● **WORK REQUIRED**: Return only those lines of the listing in which "direction" appears.
+++ INPUT DATA
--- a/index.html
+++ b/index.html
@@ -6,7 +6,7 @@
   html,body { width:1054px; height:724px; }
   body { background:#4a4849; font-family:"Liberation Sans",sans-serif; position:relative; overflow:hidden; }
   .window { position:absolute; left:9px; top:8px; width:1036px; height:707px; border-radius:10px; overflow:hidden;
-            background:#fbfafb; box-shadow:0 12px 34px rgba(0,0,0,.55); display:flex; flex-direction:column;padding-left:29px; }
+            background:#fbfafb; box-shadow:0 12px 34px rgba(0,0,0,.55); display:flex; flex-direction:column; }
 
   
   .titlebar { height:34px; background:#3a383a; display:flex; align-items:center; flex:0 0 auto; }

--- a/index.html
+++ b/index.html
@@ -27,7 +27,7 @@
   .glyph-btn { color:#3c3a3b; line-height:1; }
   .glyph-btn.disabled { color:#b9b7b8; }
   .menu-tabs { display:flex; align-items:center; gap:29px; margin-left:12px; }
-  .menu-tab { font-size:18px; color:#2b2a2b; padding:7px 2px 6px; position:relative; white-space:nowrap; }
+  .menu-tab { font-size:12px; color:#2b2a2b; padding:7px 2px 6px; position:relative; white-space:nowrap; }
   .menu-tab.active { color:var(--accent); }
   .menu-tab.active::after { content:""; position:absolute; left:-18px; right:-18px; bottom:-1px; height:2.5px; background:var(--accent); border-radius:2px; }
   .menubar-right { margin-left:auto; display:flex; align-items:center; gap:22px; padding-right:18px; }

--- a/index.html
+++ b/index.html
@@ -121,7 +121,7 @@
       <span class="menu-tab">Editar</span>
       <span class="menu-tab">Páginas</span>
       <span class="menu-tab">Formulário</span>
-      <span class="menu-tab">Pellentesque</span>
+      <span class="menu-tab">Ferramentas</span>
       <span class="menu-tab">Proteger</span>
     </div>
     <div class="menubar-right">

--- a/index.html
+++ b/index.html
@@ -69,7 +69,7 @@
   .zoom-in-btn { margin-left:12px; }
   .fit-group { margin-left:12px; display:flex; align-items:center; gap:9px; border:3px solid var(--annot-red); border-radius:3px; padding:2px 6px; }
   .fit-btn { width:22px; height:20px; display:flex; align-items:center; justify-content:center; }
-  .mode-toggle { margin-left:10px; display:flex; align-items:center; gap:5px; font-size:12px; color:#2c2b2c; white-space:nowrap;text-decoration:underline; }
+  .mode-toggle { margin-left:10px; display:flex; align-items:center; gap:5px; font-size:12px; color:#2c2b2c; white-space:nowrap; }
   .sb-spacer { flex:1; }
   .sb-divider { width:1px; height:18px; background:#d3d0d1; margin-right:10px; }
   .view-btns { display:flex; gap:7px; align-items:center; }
++++++
+++ INPUT DATA
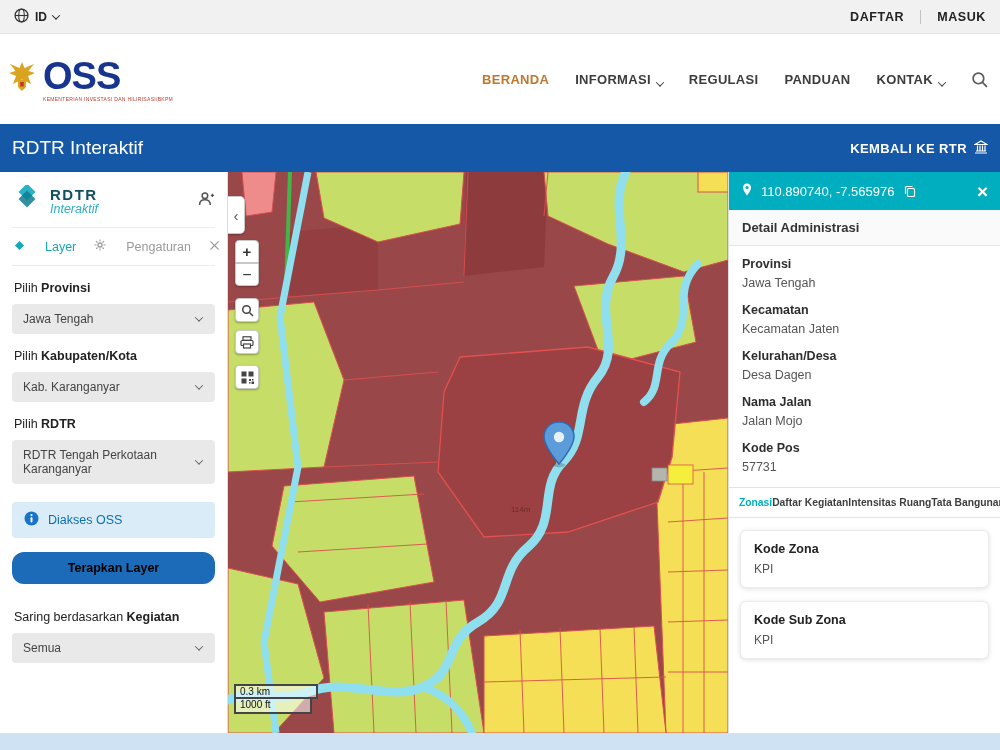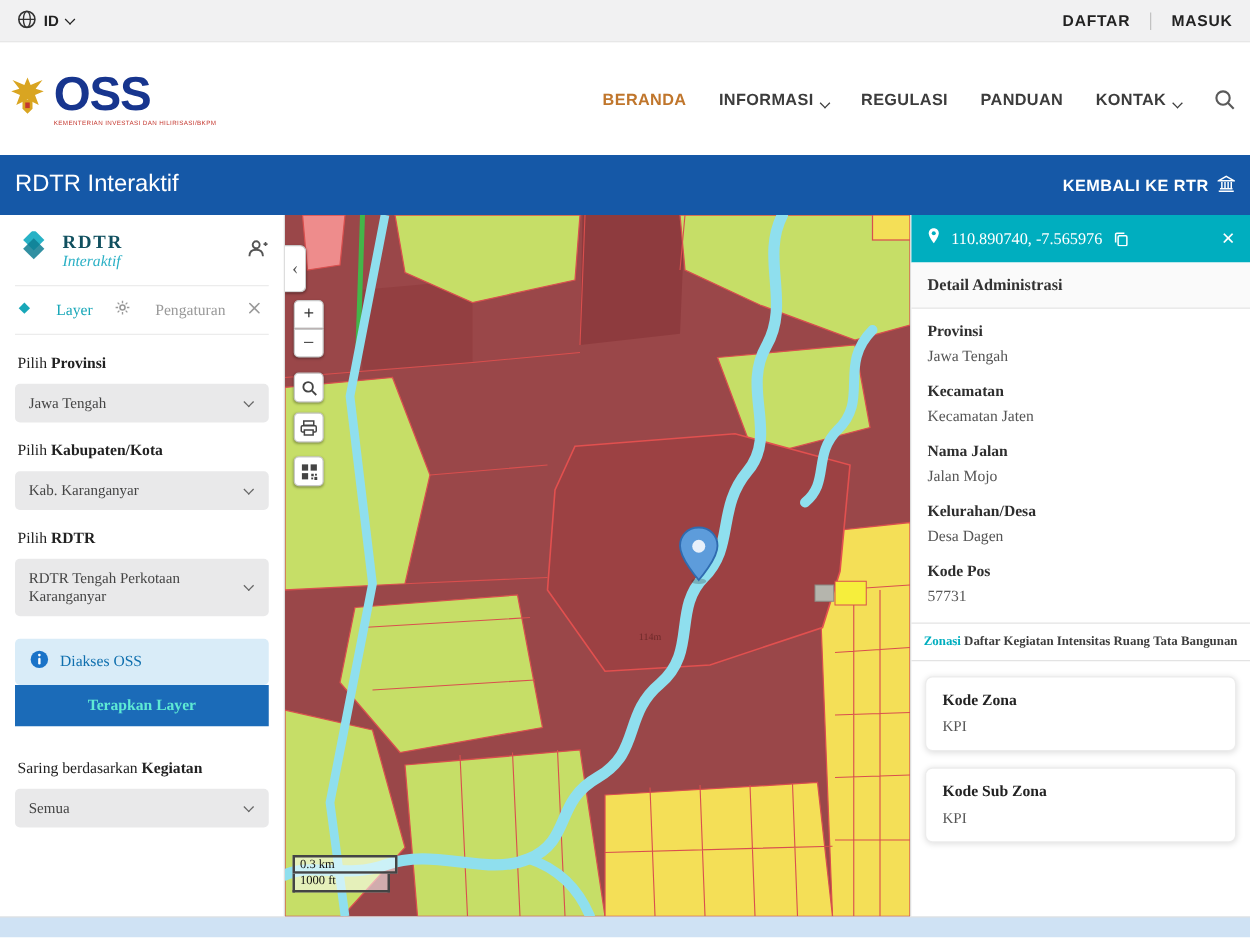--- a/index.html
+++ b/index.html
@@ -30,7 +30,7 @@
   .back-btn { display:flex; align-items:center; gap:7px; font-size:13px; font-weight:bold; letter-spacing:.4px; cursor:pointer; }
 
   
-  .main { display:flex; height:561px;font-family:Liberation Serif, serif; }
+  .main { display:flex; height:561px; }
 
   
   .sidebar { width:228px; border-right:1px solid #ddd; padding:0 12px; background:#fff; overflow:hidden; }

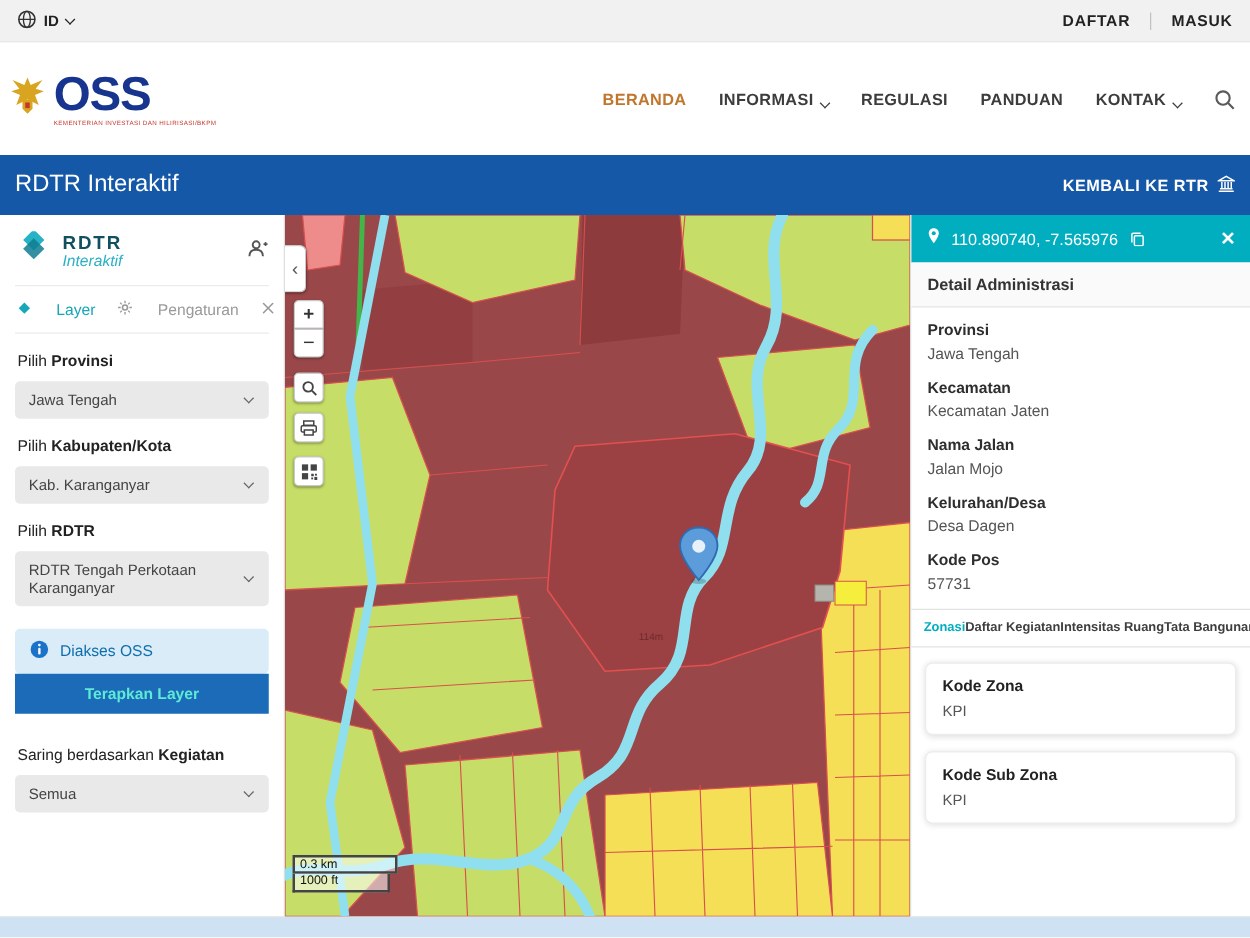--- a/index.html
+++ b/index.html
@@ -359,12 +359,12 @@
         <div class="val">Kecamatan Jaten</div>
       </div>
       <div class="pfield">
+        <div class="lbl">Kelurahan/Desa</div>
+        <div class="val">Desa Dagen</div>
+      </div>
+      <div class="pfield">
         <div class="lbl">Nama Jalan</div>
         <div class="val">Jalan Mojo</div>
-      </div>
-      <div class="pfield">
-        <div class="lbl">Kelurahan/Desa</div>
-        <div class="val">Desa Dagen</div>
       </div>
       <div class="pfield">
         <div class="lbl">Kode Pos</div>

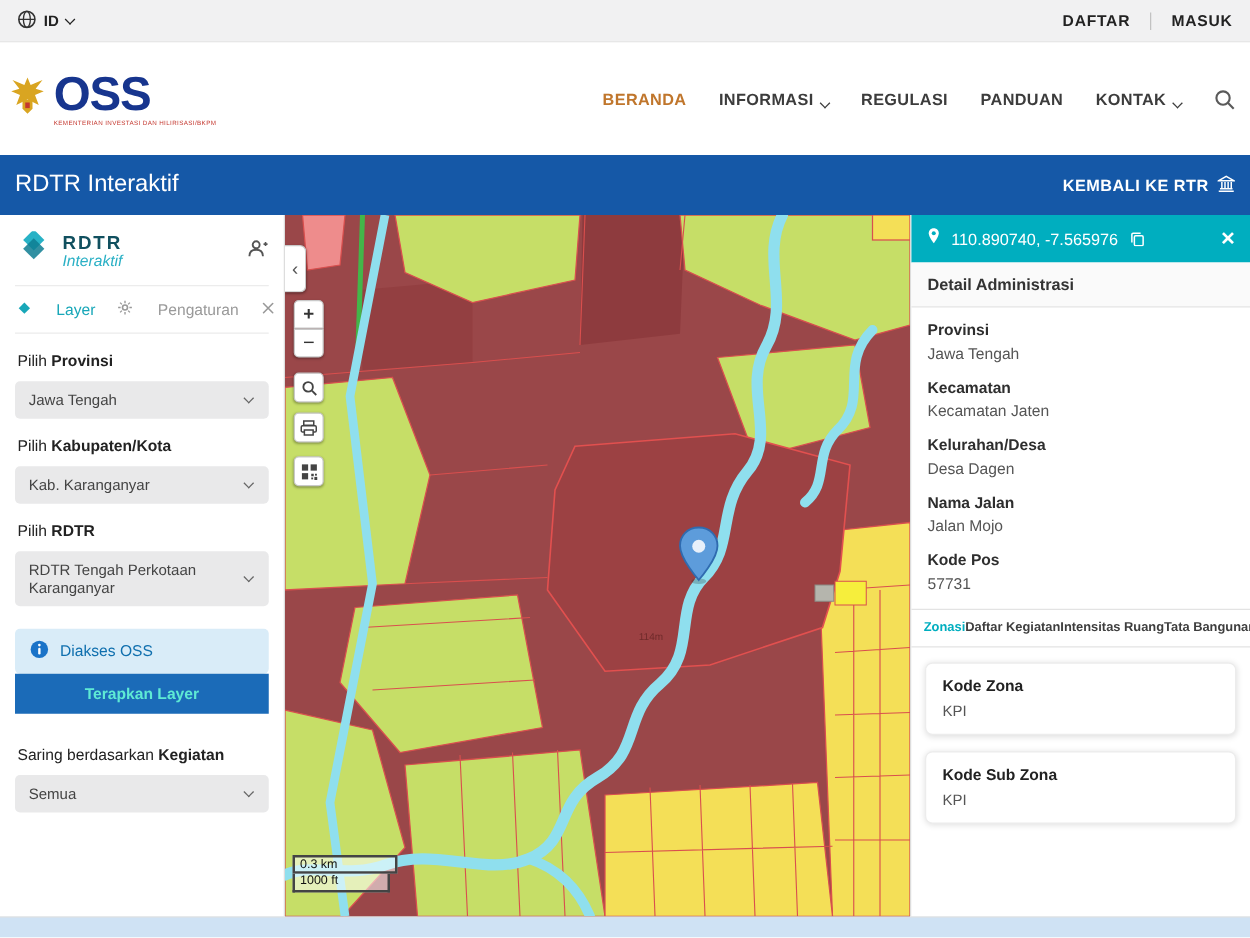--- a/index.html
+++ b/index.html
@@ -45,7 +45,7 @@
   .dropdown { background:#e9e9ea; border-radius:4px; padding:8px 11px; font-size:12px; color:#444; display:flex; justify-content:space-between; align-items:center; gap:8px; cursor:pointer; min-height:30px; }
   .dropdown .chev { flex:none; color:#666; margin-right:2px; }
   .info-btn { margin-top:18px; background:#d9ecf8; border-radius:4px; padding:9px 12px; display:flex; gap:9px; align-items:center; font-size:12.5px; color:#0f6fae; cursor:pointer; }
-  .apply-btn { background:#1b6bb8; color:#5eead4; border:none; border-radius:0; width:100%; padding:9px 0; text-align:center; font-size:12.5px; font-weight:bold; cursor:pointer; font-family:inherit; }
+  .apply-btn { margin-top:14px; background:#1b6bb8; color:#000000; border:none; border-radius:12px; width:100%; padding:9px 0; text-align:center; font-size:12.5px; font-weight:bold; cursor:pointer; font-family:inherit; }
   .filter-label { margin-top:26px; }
++++++
+++ INPUT DATA
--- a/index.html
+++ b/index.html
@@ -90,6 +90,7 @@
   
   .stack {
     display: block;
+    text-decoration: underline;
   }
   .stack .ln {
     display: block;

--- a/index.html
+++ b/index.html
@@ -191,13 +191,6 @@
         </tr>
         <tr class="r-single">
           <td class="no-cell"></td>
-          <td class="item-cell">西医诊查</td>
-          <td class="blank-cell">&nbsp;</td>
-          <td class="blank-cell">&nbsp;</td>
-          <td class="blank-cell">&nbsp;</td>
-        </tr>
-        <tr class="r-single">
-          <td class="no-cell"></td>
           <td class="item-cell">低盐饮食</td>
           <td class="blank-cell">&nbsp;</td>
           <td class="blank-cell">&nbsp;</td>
++++++
● **OUTPUT FOR THIS TASK**:
-            background:#fbfafb; box-shadow:0 12px 34px rgba(0,0,0,.55); display:flex; flex-direction:column;padding-left:29px; }
+            background:#fbfafb; box-shadow:0 12px 34px rgba(0,0,0,.55); display:flex; flex-direction:column; }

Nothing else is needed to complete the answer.